The way that we do this kind of work is we don’t go to the CPSC as Earthjustice. We’re representing our clients and our partners who are representing the affected communities. In order to put in our request to the CPSC to ban these chemicals, we represent the American Academy of Pediatrics — who are very concerned about children’s health effects. We represent the International Association of Firefighters — the leading firefighter union in the country, which might be surprising because you might think firefighters would like flame retardants, but firefighters are very concerned about the use of flame retardants because they understand that the flame retardants don’t actually prevent fires. When fires do happen, and some of these household products like sofas or mattresses burn, the burning chemicals create a toxic mess that the firefighters believe have led to elevated levels of cancer, and rates of cancer among their members.

We represented groups like the firefighters, the pediatricians, consumer groups and others asking the CPSC to ban this toxic class in household products. Also, as part of this effort, we worked with leading scientists around the country to submit supporting statements, testifying to the serious health harm, the exposures, the lack of fire safety benefit.

This was a multi-year process and involved multiple hearings before the Commission, but ultimately we were amazingly successful this past fall, when the Consumer Product Safety Commission voted to grant our petition and to move forward with rules that will actually ban this entire toxic class from these key consumer product categories.

It’s not the end of the story because they now have to adopt these regulations so our work is not done.
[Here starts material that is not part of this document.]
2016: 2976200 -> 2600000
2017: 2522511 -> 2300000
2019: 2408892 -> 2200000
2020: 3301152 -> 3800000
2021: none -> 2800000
We are still putting a lot of pressure on them, still bringing people to meet with them, and doing the advocacy that’s needed to get this over the finish line. But this was a huge victory that was made possible by the coalition that we put together, the scientific evidence that we put together, and the arguments that we made about the legal obligation of this commission to protect consumers.

Is the Environmental Protection Agency (EPA) doing its job to protect people from toxic chemical exposure?

Eve Gartner:

In short, ‘no’, they’re not doing their job to protect human health or the environment from toxic chemicals. I think we’re all aware that what’s happening now at the EPA is deeply disturbing. This is an agency that’s designed to protect the environment and human health, but instead it’s been captured by the industries that they’re supposed to be regulating. We have a range of lawsuits now pending against EPA challenging their many attempts to dismantle the safeguards that have been adopted over the last several decades. We’re not going to let them get away with this.
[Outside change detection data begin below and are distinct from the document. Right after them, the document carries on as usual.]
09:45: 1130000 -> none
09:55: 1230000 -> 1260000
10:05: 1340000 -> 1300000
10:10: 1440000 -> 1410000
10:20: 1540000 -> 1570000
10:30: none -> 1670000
I could give you one example that I think is very telling about what’s happening in this agency. About two years ago, Congress adopted a law that was a major reform of the environmental statute that’s designed to regulate toxic chemicals called the Toxic Substances Control Act. The changes to this law have put us on track to get very meaningful protections from chemicals in a way that we’ve never had in this country. But just as the law was beginning to be implemented, the Trump administration came on and now what they’re doing is trying to create a program that will overlook a lot of the health concerns with chemicals.

One of the key things that this law requires is that EPA begin to do risk assessments of some of the chemicals that people are being exposed to. There are tens of thousands of chemicals that are in commerce in this country and people estimate that only about 200 of these chemicals have ever been adequately tested for safety. A lot of these chemicals have been on the market for decades before there were any laws that gave EPA authority to regulate chemicals. When the laws did get written, EPA basically grandfathered in these chemicals without any kind of safety assessment.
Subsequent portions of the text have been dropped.